Nick Grant – Nick joined Chambers in 2019 and has regularly advised on Aarhus related matters. He has represented the UK twice before the Aarhus Convention Compliance Committee, appearing with James Maurici KC in ACCC/C/2017/150 (the Withdrawal Act case) and unled in the admissibility hearing for ACCC/C/2022/194 (the free trade agreements case).
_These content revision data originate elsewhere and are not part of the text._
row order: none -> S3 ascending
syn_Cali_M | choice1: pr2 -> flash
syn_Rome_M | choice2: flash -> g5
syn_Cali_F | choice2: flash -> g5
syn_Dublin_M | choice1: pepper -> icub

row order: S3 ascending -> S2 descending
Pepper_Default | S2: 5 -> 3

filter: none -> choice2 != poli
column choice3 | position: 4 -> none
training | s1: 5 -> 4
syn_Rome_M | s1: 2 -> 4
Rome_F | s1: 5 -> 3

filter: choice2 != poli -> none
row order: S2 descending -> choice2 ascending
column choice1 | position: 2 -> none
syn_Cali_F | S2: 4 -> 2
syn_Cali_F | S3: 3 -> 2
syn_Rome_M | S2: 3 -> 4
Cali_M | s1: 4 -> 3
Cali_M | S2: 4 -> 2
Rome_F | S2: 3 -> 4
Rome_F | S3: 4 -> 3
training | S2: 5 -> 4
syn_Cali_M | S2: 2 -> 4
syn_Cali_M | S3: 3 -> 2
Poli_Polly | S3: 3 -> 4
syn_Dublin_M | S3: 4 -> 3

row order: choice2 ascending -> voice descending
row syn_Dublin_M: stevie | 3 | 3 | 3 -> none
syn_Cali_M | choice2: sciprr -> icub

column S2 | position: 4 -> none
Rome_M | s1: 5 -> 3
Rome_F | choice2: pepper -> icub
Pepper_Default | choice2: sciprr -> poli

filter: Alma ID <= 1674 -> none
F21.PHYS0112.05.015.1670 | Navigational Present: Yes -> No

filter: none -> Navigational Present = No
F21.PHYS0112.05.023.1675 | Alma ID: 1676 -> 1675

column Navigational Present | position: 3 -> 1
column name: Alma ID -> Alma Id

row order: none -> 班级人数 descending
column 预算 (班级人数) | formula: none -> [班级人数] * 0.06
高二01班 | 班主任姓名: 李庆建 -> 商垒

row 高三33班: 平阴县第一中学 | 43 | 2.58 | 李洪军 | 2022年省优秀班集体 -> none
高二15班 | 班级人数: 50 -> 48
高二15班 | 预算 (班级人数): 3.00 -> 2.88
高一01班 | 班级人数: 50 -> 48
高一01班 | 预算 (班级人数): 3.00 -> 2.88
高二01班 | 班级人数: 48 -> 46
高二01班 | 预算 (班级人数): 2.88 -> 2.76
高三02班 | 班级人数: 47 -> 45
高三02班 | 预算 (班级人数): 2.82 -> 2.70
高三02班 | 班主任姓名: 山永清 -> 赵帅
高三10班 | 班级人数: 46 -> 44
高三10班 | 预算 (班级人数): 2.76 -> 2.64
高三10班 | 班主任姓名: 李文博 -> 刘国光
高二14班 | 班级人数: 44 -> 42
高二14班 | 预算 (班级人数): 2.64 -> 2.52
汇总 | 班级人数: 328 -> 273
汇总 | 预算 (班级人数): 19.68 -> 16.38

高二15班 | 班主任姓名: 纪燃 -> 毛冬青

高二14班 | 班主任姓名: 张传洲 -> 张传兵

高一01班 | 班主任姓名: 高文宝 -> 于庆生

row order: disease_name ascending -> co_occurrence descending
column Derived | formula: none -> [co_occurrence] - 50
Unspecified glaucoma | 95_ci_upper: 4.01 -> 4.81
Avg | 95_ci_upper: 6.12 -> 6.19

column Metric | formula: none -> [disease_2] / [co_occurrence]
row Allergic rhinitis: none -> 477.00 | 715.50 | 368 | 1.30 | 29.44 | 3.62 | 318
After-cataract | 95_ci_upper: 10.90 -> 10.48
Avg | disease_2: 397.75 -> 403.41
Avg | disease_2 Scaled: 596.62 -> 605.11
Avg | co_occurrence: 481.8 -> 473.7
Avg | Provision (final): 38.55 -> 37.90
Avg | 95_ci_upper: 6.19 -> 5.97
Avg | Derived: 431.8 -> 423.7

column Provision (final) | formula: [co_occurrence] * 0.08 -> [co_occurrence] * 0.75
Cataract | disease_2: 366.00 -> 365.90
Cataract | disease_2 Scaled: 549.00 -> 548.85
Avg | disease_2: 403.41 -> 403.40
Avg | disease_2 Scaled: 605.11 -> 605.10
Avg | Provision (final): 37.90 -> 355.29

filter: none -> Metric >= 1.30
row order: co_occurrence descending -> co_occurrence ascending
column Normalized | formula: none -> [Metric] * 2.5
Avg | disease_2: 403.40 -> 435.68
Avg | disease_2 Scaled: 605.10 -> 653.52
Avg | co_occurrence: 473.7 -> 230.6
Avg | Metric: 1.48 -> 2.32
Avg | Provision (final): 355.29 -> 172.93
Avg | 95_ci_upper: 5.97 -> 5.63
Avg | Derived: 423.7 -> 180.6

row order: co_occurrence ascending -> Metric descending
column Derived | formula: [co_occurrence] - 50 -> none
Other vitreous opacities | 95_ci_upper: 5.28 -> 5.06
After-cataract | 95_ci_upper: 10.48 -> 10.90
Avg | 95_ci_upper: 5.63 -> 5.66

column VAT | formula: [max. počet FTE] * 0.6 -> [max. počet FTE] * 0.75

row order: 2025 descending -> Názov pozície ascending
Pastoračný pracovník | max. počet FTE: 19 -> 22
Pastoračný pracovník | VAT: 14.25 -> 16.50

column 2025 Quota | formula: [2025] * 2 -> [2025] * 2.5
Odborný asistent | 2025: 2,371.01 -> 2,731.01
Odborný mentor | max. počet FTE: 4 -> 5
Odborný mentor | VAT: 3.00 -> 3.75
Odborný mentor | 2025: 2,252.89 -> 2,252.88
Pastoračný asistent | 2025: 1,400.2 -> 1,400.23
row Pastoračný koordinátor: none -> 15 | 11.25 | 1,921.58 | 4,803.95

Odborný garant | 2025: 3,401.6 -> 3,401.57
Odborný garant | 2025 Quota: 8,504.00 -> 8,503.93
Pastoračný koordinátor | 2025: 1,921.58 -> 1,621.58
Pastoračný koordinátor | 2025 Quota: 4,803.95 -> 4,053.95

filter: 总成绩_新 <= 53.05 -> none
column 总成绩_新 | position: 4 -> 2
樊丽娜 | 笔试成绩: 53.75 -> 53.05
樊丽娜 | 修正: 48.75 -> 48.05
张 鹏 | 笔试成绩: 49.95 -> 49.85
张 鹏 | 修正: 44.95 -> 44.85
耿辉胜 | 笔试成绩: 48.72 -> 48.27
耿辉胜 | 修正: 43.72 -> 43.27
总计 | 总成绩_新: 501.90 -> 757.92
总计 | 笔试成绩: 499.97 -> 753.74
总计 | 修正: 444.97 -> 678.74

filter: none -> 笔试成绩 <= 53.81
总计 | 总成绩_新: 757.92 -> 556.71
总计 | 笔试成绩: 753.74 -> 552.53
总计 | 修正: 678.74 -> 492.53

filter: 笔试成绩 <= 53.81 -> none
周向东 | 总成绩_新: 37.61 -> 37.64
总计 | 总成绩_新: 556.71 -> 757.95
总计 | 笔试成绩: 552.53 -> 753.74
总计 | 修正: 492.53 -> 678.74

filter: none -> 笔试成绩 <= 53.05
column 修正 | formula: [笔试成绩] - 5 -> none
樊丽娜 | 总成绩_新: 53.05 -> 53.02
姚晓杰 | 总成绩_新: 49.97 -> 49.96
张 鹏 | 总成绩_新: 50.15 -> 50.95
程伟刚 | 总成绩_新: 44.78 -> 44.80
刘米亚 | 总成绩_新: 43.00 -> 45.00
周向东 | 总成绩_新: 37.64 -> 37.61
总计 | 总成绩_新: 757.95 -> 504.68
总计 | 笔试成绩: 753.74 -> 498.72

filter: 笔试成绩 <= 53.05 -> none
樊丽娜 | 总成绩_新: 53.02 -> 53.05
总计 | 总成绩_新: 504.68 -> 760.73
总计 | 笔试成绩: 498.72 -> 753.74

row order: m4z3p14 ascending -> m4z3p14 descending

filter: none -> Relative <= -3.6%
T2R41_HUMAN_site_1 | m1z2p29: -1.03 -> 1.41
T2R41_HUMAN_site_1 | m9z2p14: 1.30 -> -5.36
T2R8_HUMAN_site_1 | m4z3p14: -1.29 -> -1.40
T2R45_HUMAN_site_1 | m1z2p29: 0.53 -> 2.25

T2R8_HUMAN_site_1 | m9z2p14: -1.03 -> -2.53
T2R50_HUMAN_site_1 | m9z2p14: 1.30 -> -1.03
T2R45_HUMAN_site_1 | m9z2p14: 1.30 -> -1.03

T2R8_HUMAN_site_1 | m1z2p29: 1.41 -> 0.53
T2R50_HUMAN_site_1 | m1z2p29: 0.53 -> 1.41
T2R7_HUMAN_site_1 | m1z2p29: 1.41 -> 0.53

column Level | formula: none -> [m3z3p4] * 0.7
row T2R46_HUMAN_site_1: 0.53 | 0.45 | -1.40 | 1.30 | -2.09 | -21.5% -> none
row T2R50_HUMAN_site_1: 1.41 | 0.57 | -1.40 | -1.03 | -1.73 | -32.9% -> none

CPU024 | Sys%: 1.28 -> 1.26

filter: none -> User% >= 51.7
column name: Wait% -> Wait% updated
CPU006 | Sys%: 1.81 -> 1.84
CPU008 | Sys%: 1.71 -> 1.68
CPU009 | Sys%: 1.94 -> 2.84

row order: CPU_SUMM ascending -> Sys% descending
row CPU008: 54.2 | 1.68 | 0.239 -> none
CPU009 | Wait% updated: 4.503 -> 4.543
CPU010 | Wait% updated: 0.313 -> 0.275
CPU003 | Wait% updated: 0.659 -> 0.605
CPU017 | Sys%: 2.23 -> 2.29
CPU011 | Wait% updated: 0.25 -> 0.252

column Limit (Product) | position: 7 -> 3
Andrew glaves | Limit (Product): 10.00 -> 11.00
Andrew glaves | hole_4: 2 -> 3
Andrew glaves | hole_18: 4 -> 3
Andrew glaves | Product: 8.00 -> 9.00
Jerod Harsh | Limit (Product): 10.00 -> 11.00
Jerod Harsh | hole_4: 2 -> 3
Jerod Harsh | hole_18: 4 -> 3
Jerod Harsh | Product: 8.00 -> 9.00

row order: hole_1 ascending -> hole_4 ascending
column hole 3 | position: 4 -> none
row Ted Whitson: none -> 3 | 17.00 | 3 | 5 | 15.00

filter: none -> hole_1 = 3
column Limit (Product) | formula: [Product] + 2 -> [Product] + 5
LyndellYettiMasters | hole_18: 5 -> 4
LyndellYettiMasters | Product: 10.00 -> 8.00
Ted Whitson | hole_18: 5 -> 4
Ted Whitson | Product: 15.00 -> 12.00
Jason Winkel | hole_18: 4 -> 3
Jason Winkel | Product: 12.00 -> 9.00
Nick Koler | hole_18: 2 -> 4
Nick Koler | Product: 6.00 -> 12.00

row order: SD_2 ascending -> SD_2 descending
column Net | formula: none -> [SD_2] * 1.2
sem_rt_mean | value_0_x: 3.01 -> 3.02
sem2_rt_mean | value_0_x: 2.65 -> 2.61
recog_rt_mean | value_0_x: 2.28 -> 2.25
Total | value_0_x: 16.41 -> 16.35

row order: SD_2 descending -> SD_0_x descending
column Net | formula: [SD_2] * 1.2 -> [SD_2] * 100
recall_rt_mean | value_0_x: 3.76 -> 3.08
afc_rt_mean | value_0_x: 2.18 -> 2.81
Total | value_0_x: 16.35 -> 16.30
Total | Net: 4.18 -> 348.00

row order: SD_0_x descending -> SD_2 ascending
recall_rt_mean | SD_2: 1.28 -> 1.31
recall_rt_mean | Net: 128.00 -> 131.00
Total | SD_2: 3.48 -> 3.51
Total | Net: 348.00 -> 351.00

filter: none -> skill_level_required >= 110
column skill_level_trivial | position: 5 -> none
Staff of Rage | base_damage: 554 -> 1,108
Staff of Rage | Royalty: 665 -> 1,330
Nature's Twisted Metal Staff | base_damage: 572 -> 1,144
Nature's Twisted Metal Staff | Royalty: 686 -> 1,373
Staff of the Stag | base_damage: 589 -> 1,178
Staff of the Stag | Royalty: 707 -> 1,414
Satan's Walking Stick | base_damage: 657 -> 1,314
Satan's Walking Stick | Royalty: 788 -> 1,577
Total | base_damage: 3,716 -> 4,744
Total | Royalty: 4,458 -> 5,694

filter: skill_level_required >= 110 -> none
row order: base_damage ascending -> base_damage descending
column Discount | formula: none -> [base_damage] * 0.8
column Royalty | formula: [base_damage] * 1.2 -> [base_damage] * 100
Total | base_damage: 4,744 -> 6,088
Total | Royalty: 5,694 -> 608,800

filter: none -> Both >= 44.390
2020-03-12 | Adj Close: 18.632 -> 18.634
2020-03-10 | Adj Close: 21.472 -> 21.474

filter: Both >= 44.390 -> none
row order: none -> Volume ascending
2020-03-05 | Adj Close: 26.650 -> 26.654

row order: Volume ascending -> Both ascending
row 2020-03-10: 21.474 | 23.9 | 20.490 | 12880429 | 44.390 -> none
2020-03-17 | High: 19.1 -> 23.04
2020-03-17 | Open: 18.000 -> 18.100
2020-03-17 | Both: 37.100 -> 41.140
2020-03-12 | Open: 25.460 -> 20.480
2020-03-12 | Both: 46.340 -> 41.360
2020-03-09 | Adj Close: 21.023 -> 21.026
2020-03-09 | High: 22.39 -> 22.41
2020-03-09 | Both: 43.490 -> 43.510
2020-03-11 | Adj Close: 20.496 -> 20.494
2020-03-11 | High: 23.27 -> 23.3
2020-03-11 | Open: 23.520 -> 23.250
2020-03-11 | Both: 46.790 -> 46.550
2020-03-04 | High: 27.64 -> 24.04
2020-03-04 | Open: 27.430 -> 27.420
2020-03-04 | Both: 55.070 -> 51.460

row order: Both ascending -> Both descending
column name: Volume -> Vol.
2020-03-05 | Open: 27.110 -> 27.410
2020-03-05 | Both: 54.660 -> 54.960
Alex Shattock – Alex has been involved in a number of environmental claims including Friends of the Earth v SSLUHC (the Cumbria coal mine case: acting for Friends of the Earth in the Planning Inquiry and High Court, with Paul Brown KC and Toby Fisher); Cox and Ors v Oil and Gas Authority [2022] EWHC 75 (Admin) (representing Extinction Rebellion activists in a challenge to the Oil and Gas Authority’s Strategy, with David Wolfe KC and Merrow Golden); R (Hough) v SSHD [2022] EWHC 1635 (acting for the claimant in an environmental and equalities challenge to the controversial use of Napier Barracks as asylum seeker accommodation, with Alex Goodman KC and Charles Bishop). He regularly advises individual and NGO clients on Aarhus costs protection. Alex also has a keen interest in treaty law generally. He has a masters and PhD in public international law and has been involved in various treaty negotiations and treaty ratification processes.